Auguste-Marie Taunay was born in Paris in 1768.
He studied sculpture under Jean Guillaume Moitte (1746–1810) at the École des Beaux-Arts in Paris.
At the age of 24 he was awarded the first prize for Sculpture, the Prix de Rome, on 1 September 1792 for a bas-relief.
Due to the turmoil of the early phases of the French Revolution (1789–1799) he did not travel to Rome.
He worked as a sculptor at the Manufacture nationale de Sèvres, a porcelain works, from 1802 to 1807.
He decorated the Louvre Palace stairway and made a statue of The Cuirassier (1807) for the Arc de Triomphe du Carrousel.
Between 1808 and 1814 he exhibited in several Salons.
He made a well-known statue of Napoleon with his arms crossed.

==Brazil==
Taunay was a member of the Missão Artística Francesa (French Artistic Mission) organized by Joachim Lebreton which brought a group of artists to Brazil, arriving on 25 March 1816. These included the painter Jean-Baptiste Debret (1768–1848), Auguste's brother the painter Nicolas Antoine Taunay (1755–1830),
the engraver Charles-Simon Pradier (1786–1847)), the sculptor Marc Ferrez (1788–1850), his brother the engraver Zepherin Ferrez (1797–1851) and the architect Auguste-Henri-Victor Grandjean de Montigny (1776–1850).

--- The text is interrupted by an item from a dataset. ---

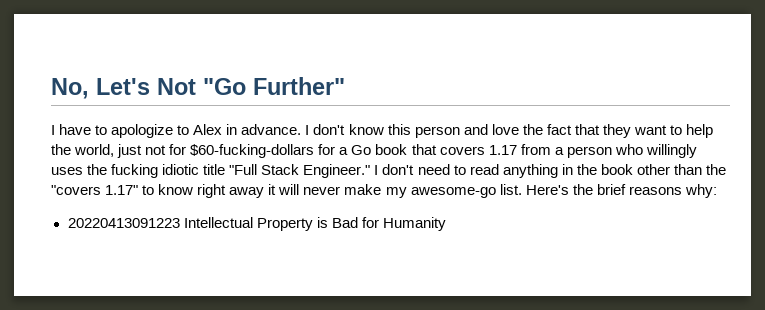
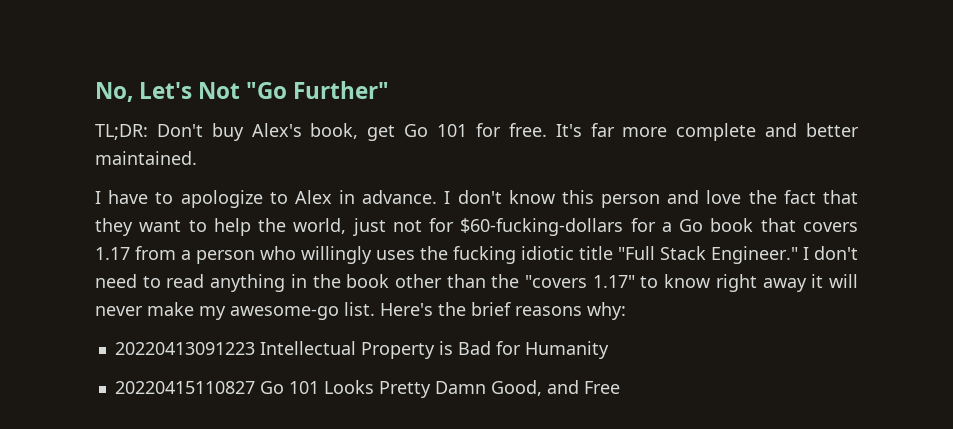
(345, 86) none -> [95,123,860,141] [95,151,197,165] // TL;DR: Don't buy Alex's book, get Go 101 for free. It's far more complete and better maintained.
(446, 224) none -> [114,380,620,398] // 20220415110827 Go 101 Looks Pretty Damn Good, and Free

They were to form the nucleus of a royal art academy in Brazil.

The arrival of the French group caused some controversy among the local Portuguese intelligentsia, who were concerned at the excessive influence being given to the French in developing the cultural life of Brazil. In turn, the French were unhappy with political appointments such as the appointment of Henrique José da Silva as head of the school in place of Lebreton. This was the reason why Tauney's brother, Nicholas Antoine Taunay, returned to France.

Taunay was appointed professor of sculpture at the Imperial Academy of Fine Arts in Rio, but did not take up the post.
In 1818 he worked with Grandjean de Montigny and Debret on the decorations of the Largo do Paço for the celebrations of the accession of King John VI of Portugal. For this he made a sculpture of Minerva protecting the Bust of the Monarch with her Aegis.
He made a plaster bust of Luís de Camões, now held by the Brazilian Historical and Geographical Institute in Rio de Janeiro.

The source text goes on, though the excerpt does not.